## What to produce
Print the line that has "[284,117,307,126] task ->" in it, then every remaining line of the data, exactly and without anything extra.

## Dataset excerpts
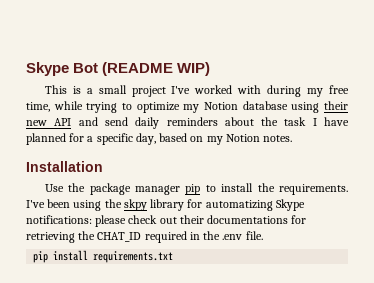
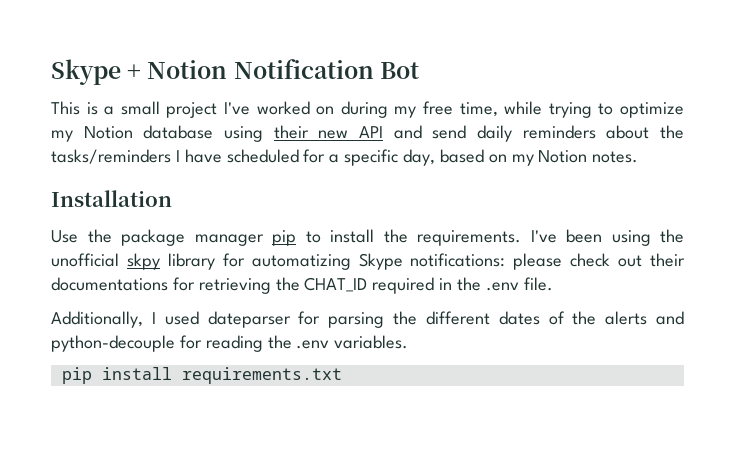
[26,62,69,76] Skype -> [51,59,374,85] Skype + Notion Notification
[102,62,211,76] (README WIP) -> (419, 70) none
[237,85,262,94] with -> [316,106,335,115] on
[284,117,307,126] task -> [51,149,171,164] tasks/reminders
[26,133,66,145] planned -> [226,149,299,163] scheduled
(122, 203) none -> [51,253,119,267] unofficial
(263, 235) none -> [51,311,685,328] [51,335,409,352] // Additionally, I used dateparser for parsing the different dates of the alerts and python-decouple for reading the .env variables.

## Task result
[284,117,307,126] task -> [51,149,171,164] tasks/reminders
[26,133,66,145] planned -> [226,149,299,163] scheduled
(122, 203) none -> [51,253,119,267] unofficial
(263, 235) none -> [51,311,685,328] [51,335,409,352] // Additionally, I used dateparser for parsing the different dates of the alerts and python-decouple for reading the .env variables.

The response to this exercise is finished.